Margont lui tapota le bras.
— Tu n’y es pour rien. Le pire, c’est que, alors qu’il se savait surveillé, il est malgré tout sorti pour commettre un nouveau crime. C’est plus fort que lui, il faut qu’il se livre à ces boucheries. Donc, si nous ne l’arrêtons pas, il tuera à nouveau. De plus, ici, rien à voir avec les risques considérables qu’il a pris lors des meurtres d’Élisa Lasquenet – si c’est bien lui le coupable – et de Maria Dorlovna. Il a amplement amélioré sa « technique » : pas de précipitation, plus de fuite par les toits, il n’a pas attiré l’attention...
— On... on demande à Jean-Quenin de venir examiner le corps ?
— Qu’attendrais-tu de cet examen ?
— Eh bien... rien.
— Moi aussi, j’aimerais bien me raccrocher à quelque chose pour pouvoir me dire : « Voilà ce qu’il faut que je fasse et lorsque je l’aurai fait, tout s’éclaircira. » Je crois que Jean-Quenin ne nous apprendrait rien et je n’ai pas le coeur de lui demander de nous consacrer deux heures alors qu’il doit encore courir de blessé en blessé. Fernand, ma théorie du prince charmant s’écroule : la victime n’aimait que les soudards.

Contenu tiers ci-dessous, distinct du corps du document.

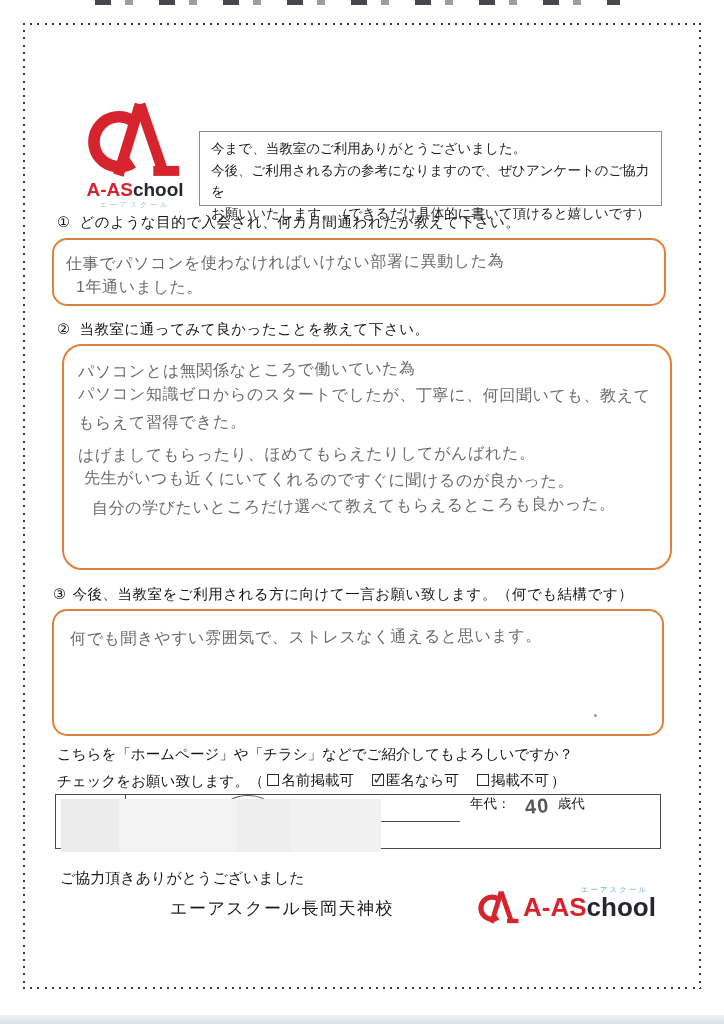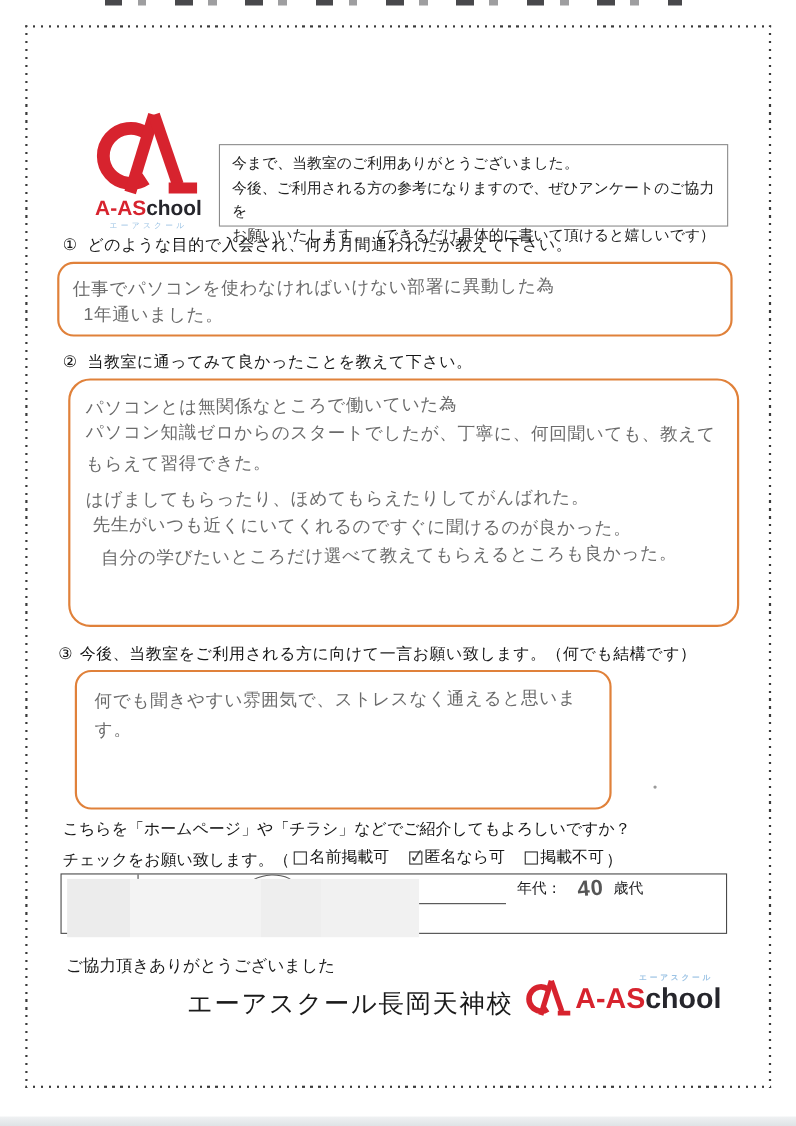--- a/index.html
+++ b/index.html
@@ -139,7 +139,7 @@
   <div class="q-label" style="left:53px; top:585px;">
     <span class="q-num" style="margin-right:6px;">③</span><span>今後、当教室をご利用される方に向けて一言お願い致します。（何でも結構です）</span>
   </div>
-  <div class="answer-box hand ans3" style="left:68px; top:609px; width:488px; height:127px;">
+  <div class="answer-box hand ans3" style="left:52px; top:609px; width:612px; height:127px;">
     <div>何でも聞きやすい雰囲気で、ストレスなく通えると思います。</div>
   </div>
   <div class="scan-speck"></div>

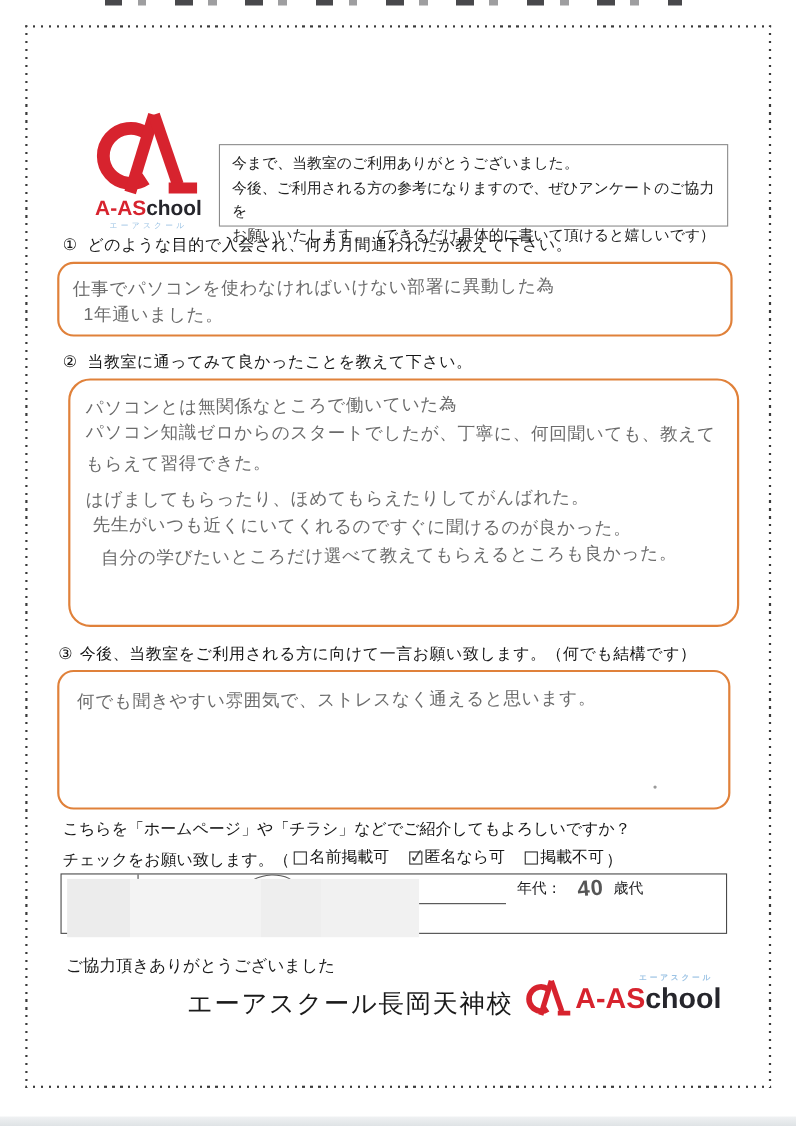--- a/index.html
+++ b/index.html
@@ -72,7 +72,7 @@
   .name-blur { position:absolute; left:5px; top:4px; width:320px; height:53px; z-index:2;
     background:linear-gradient(90deg,#ececec 0 18%,#f3f3f3 18% 55%,#eeeeee 55% 72%,#f1f1f1 72% 100%); }
   .cell-gender { border-bottom:1px solid #4a4a4a; display:flex; align-items:center; padding-left:10px;font-weight:bold; }
-  .cell-age { display:flex; align-items:center; padding-left:10px; }
+  .cell-age { display:flex; align-items:flex-start; padding-left:10px; }
   .g-opt { margin-left:7px; position:relative; padding:0 2px; }
   .g-opt.on::after { content:""; position:absolute; inset:-4px -8px -3px -7px;
     border:1.6px solid #5e5e5e; border-radius:50%; transform:rotate(-2deg); }

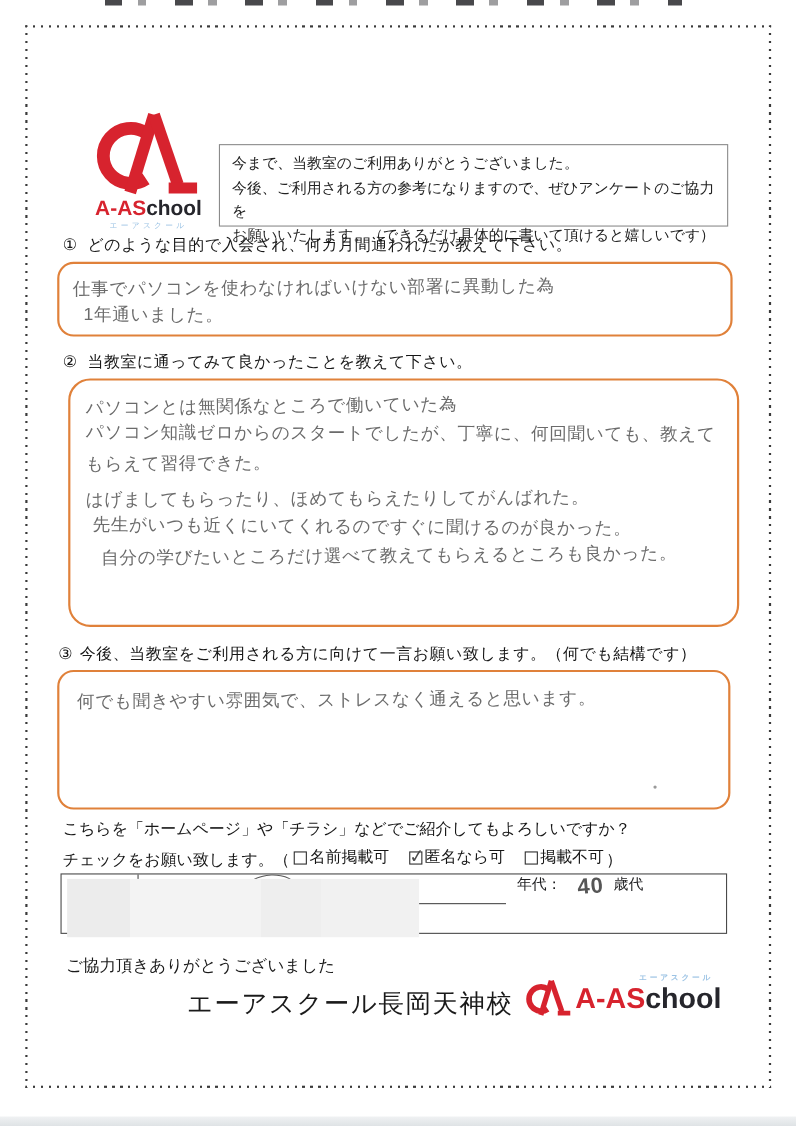--- a/index.html
+++ b/index.html
@@ -81,7 +81,7 @@
 
   
   .thanks { position:absolute; left:60px; top:869px; font-size:15px; color:#1a1a1a; }
-  .school-name { position:absolute; left:170px; top:897px; font-size:23px;
+  .school-name { position:absolute; left:170px; top:897px; font-size:17px;
     letter-spacing:1.5px; color:#1a1a1a; }
   .logo-bottom { position:absolute; left:477px; top:889px; display:flex; align-items:center; }
   .logo-bottom .word { font-weight:bold; font-size:26px; line-height:1; position:relative; margin-left:2px; }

L’assassin semblait doté d’une grande finesse d’esprit et d’un talent de comédien. Il avait rapidement deviné que Maria Dorlovna désirait un homme capable de faire preuve de tendresse, de raffinement... Alors il était devenu cet homme-là. Or il n’avait eu aucun mal à se faire « soudard bon baiseur » pour la comtesse Sperzof. Margont ne cherchait plus un « prince charmant », mais un caméléon. Dalero le rejoignit. Margont s’aperçut avec surprise que celui-ci s’était rasé. Il avait dû utiliser son couteau ou le rasoir d’un domestique. Il avait également fait repasser son habit. Il paraissait s’être ressourcé, appuyant son esprit sur la béquille de son image. Sans prononcer un mot, il pénétra dans la chambre à coucher pour examiner le corps. Lefine s’obligea à faire de même pour ne pas être le seul à avoir évité ce moment difficile, mais ressortit presque aussitôt. Lorsque Dalero revint, il déclara à Margont :
— Bien. Je vais immédiatement rédiger un rapport sur ce nouveau crime et sur l’avancée de votre enquête. Le prince en prendra connaissance dans l’heure qui suivra. Faites attention à vous dans les combats. Ne vous exposez pas trop.
— Pourquoi tant de sollicitude à mon égard ?
— Parce que si vous vous faites tuer, ce sera moi que le prince désignera pour vous remplacer.
21
L’homme était avachi dans un fauteuil, dans l’un des salons de son logement à Smolensk. Rien dans cette pièce admirable ne parvenait à retenir son attention, ni la hauteur du plafond – démesurée jusqu’à l’absurde ! —, ni les meubles aux tapisseries brodées, ni la commode intégrant des panneaux de laque chinois ou japonais... Car d’autres images occupaient son esprit. Il repensait aux sentiments qui l’avaient submergé tandis qu’il torturait cette femme, surtout lorsqu’il avait ravagé sa figure. Ces mutilations avaient rendu ce corps anonyme et son imagination avait fait se refléter d’autres visages dans ce miroir de sang : la trop timide épouse de l’un de ses officiers, une ancienne amie très proche, des inconnues croisées dans la rue... En revanche, il avait tué le serviteur par surprise parce qu’il en avait peur. Ce géant dont les bras et les jambes ressemblaient à des branches de chêne aurait pu lui briser la nuque d’un coup de patte, comme un ours. Il regrettait cette précipitation. Il aurait voulu ligoter cette bête sur sa paillasse et la découper morceau par morceau. Mais au goût suave du plaisir se mêlait celui de l’inquiétude.